There are several types of horror movies from the suspenseful Hitchcock films, to the slasher Freddy and Jason films, to rightfully scary movies. The Band Two real doesn’t fit any of these categories, I would call it more of a creepy, super born kind of horror picture that keeps your hair standing on end merely never genuinely truly scares you or makes you jump. In that respect is zero wrong with this, the constant hair raising gait that movie goes on keeps you pasted to your seat all the piece constantly crawling you our. The first movie had more of a could this be real tolerant of belief, but since its been two eld there is no thirster that touch so the movie relies more on finding ways to hold you uptight and creeped put during the plastic film. The exploration of more than of Samara’s past is a great way to pick up where the first moving-picture show left off, we know the caption of the tape now we memorise more of the caption of Samara.

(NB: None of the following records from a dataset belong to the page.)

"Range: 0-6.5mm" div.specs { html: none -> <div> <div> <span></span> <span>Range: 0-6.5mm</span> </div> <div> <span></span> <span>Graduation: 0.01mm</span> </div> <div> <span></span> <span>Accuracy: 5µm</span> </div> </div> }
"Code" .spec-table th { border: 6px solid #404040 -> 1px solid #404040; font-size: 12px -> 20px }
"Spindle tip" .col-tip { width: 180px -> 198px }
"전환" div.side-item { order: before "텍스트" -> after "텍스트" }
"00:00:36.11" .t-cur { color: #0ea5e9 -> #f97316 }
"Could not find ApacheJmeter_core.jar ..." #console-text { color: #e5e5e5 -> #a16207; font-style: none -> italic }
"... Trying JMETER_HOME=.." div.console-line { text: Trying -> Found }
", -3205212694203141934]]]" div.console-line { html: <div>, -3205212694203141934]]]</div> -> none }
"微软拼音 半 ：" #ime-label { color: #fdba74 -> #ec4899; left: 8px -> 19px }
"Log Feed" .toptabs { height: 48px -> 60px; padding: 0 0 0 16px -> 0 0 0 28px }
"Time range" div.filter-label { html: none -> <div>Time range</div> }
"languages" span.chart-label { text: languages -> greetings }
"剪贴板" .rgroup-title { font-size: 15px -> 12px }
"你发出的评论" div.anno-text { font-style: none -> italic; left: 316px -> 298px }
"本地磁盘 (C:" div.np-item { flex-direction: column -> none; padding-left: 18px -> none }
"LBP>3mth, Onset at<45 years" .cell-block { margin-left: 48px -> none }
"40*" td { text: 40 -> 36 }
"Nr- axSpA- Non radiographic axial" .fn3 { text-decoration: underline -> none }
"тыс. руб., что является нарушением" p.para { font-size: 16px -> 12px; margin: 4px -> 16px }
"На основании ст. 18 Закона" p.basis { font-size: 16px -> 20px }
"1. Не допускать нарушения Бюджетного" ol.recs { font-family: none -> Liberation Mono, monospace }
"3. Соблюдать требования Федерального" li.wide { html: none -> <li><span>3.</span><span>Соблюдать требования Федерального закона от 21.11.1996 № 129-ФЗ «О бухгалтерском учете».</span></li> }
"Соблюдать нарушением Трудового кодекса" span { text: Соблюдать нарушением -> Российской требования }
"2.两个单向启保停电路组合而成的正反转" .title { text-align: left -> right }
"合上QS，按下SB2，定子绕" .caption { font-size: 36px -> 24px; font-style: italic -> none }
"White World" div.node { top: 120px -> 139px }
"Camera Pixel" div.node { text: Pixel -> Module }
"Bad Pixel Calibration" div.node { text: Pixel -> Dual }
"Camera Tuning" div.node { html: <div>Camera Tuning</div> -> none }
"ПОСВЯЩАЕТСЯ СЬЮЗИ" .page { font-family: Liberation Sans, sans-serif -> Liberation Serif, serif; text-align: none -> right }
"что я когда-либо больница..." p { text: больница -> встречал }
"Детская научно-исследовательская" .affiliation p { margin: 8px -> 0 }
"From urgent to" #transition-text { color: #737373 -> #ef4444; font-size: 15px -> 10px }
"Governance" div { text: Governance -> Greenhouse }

Naomi Isaac Watts is of course astral once more and it is she that is forced to carry the movie and she does a material good job at it. David Dorfman on the other hand almost manages to slump the motion picture at times, not due to his acting or the case just simply because he has entered that awkward puberty stage and his character does not match with his performance in the number one movie. The two days is distinctly evident in his senescence and the fact that he did not suit the character anymore. Elizabeth Perkins got a bigger role as well as she fleshes out the story of Samara and she really does roleplay a scary ghost quite well. I’d say that the Closed chain Two is better than the first base one because it was forced to tell more of a story since they required to do something to continue with the movies, and again while the movie is not genuinely that shivery it is very creepy and those kinds of movies are really quite fun to watch.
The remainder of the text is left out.